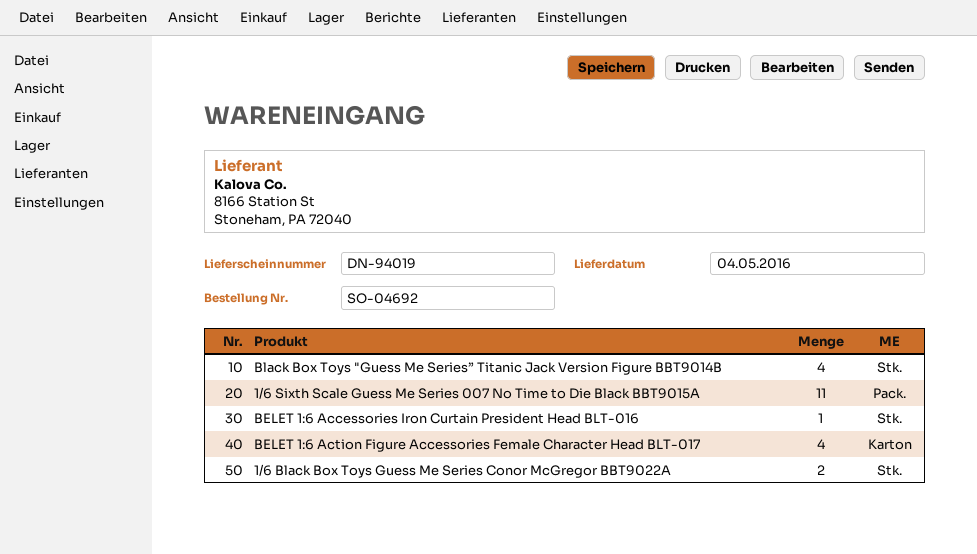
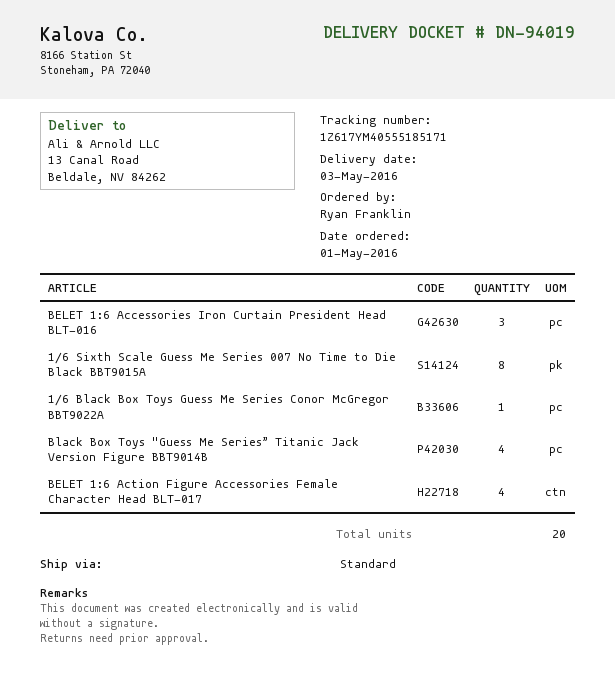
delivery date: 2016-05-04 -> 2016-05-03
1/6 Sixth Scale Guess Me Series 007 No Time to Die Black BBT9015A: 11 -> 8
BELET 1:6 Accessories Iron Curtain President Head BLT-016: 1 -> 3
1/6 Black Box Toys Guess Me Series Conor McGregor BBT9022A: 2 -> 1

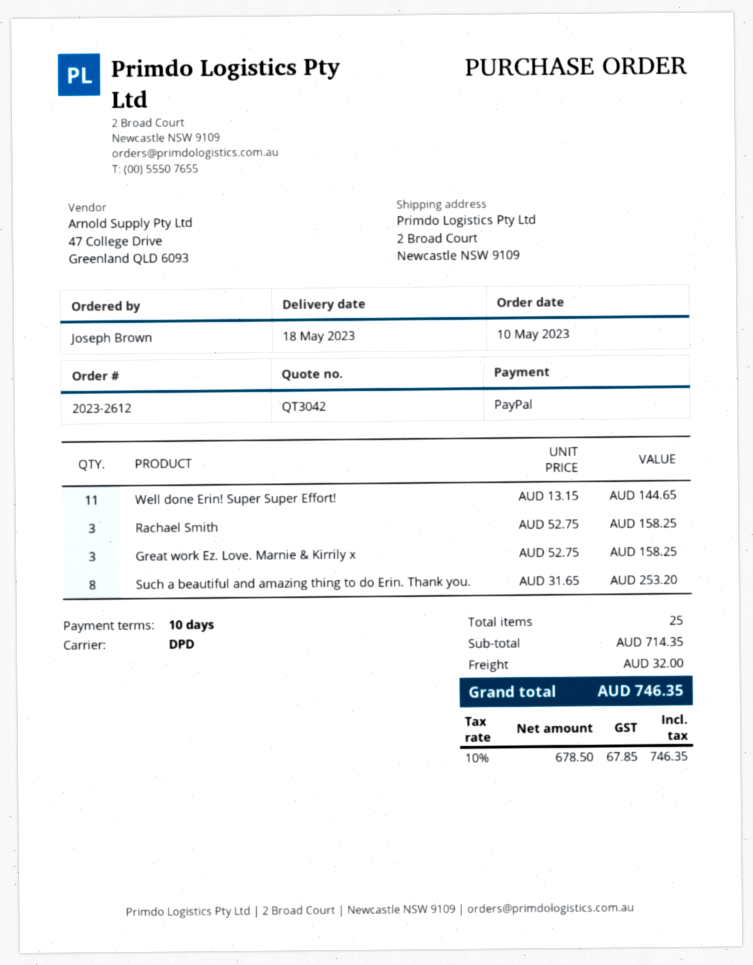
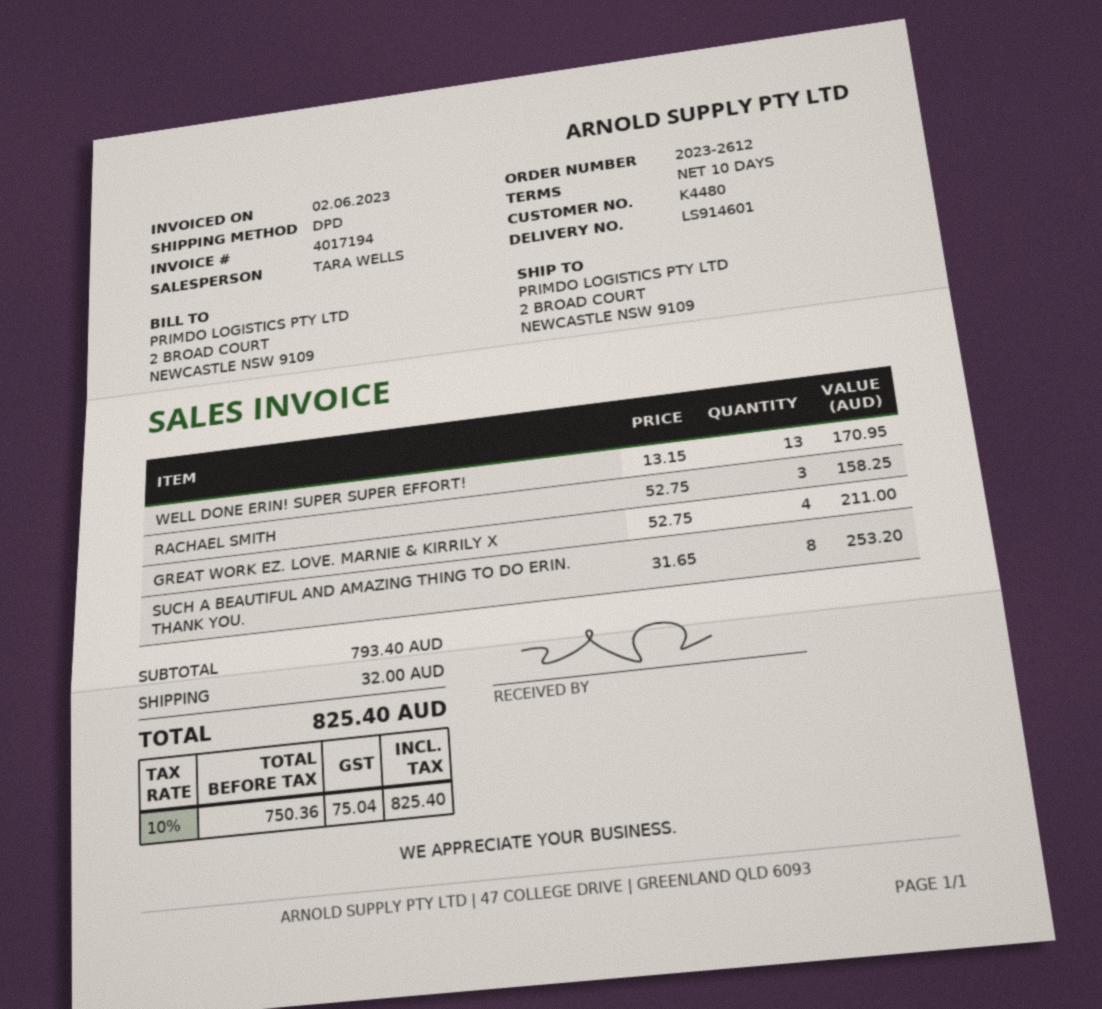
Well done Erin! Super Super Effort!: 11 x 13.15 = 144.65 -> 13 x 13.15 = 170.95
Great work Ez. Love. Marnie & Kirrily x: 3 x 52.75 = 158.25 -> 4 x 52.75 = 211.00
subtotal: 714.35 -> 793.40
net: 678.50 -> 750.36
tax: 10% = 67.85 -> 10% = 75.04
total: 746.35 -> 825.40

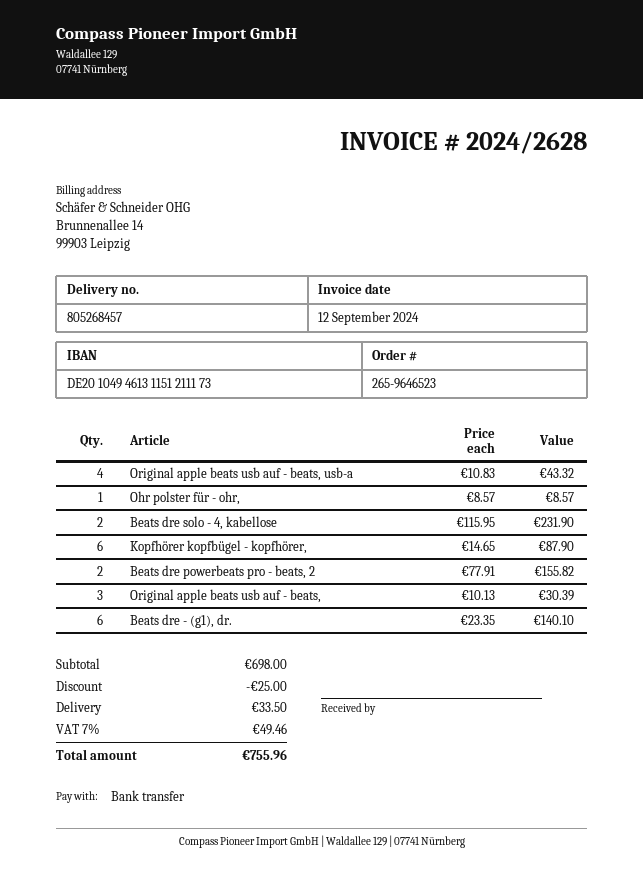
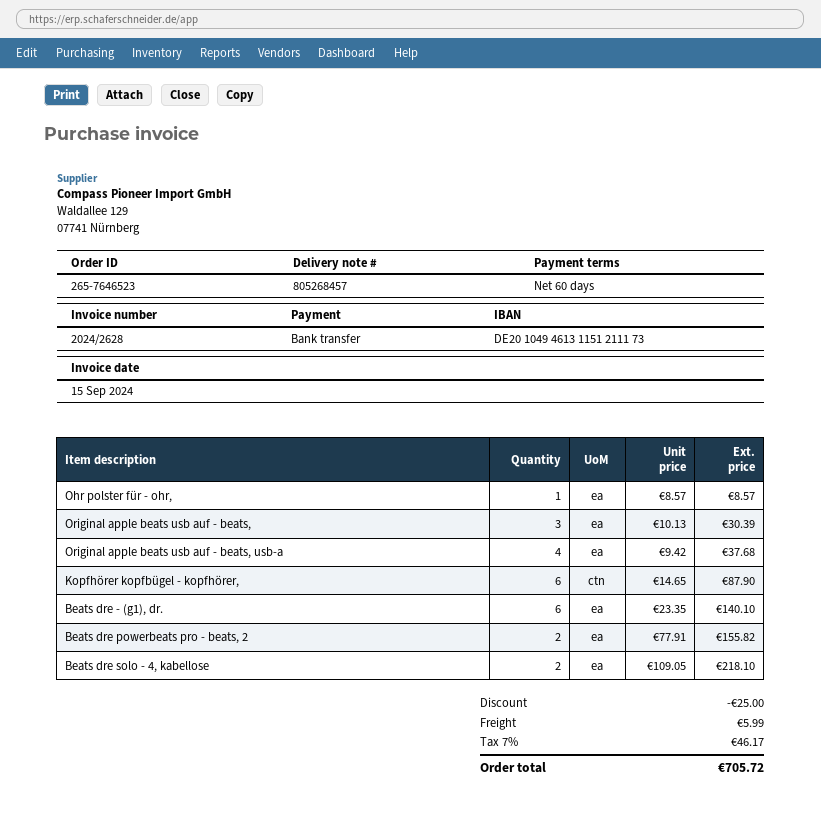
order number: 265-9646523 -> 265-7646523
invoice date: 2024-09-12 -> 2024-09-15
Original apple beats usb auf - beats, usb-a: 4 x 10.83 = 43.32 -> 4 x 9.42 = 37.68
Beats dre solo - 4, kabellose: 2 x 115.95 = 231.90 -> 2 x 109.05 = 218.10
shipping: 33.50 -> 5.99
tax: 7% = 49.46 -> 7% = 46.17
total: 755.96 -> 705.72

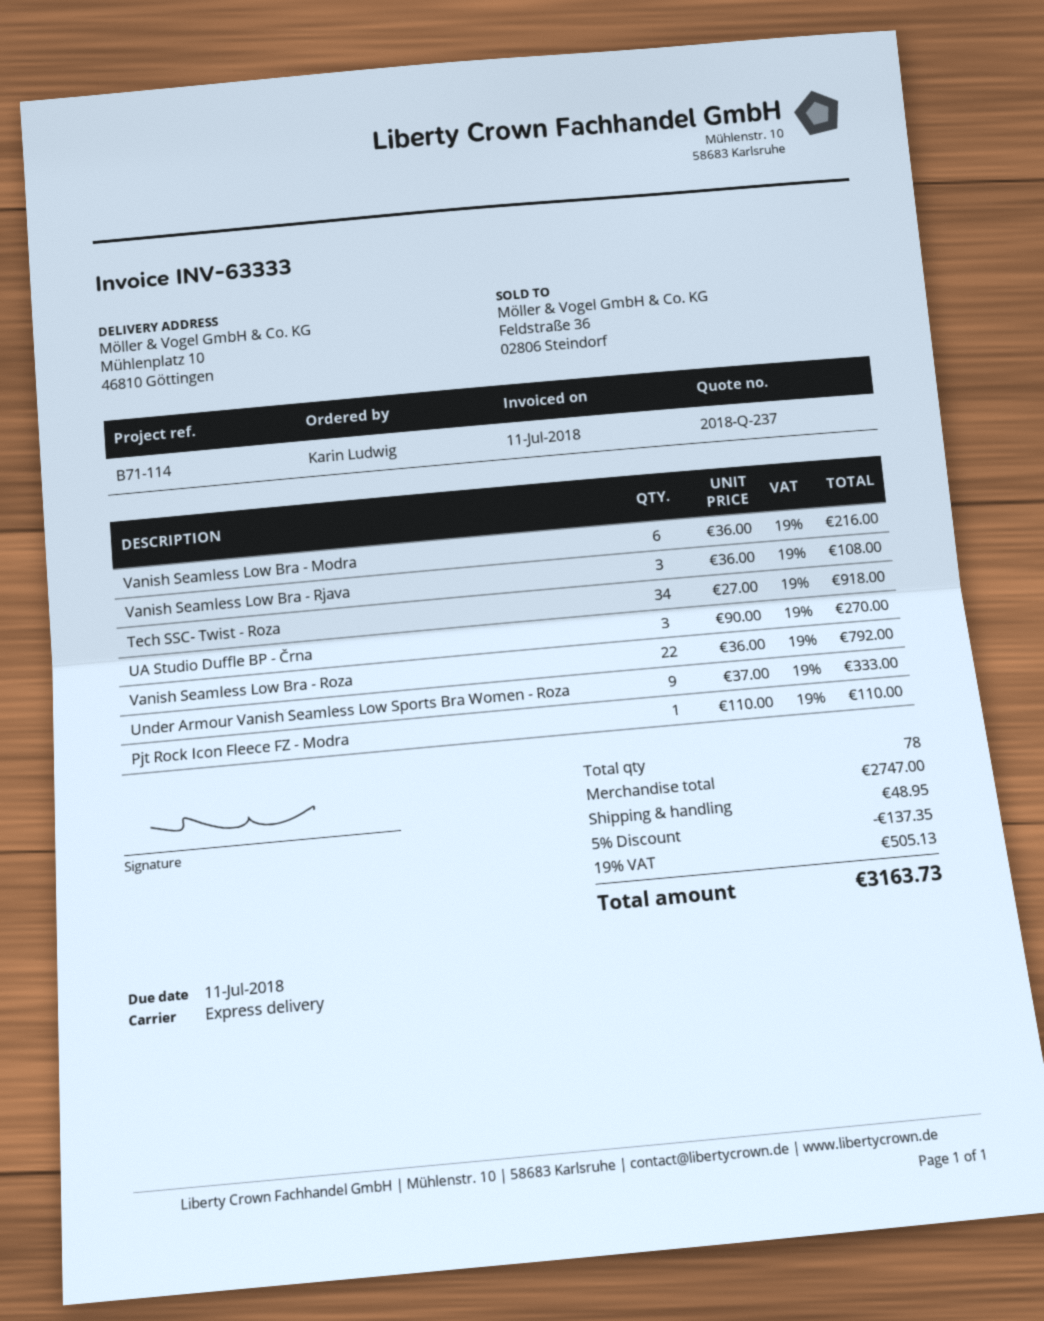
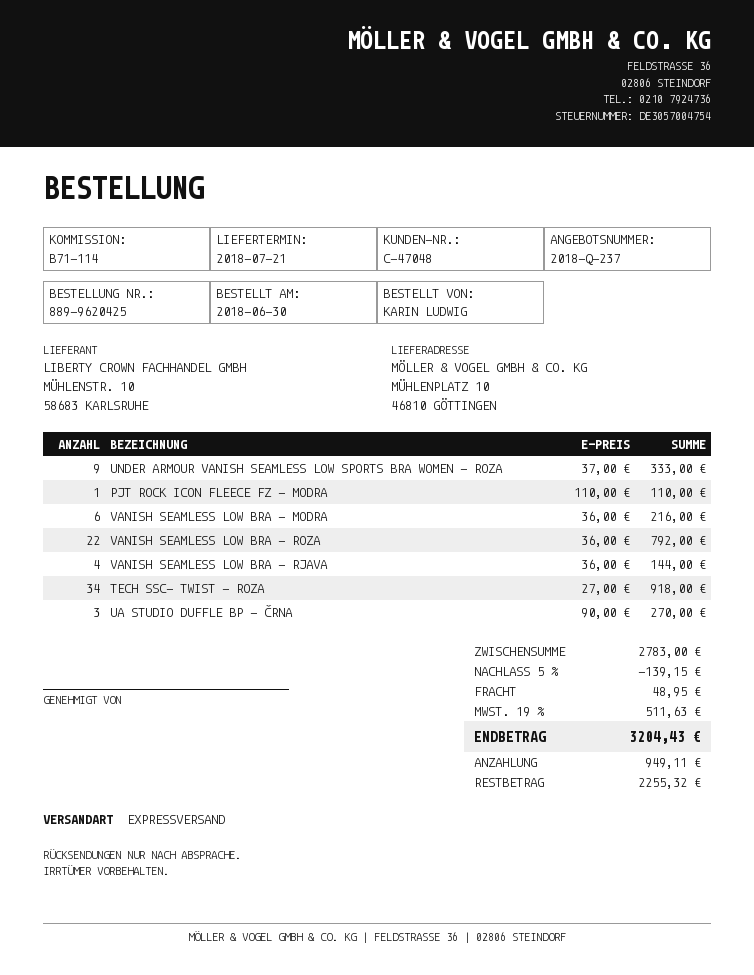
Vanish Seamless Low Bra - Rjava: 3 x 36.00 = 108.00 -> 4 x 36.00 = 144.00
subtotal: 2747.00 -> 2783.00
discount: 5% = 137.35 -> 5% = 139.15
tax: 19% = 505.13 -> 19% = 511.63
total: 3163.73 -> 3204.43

• • • • •

▶ _PROBLEM REQUIREMENTS_
Read through the records above and copy the lines that contain "Guess".

▶ _TASK SOLUTION_
1/6 Sixth Scale Guess Me Series 007 No Time to Die Black BBT9015A: 11 -> 8
1/6 Black Box Toys Guess Me Series Conor McGregor BBT9022A: 2 -> 1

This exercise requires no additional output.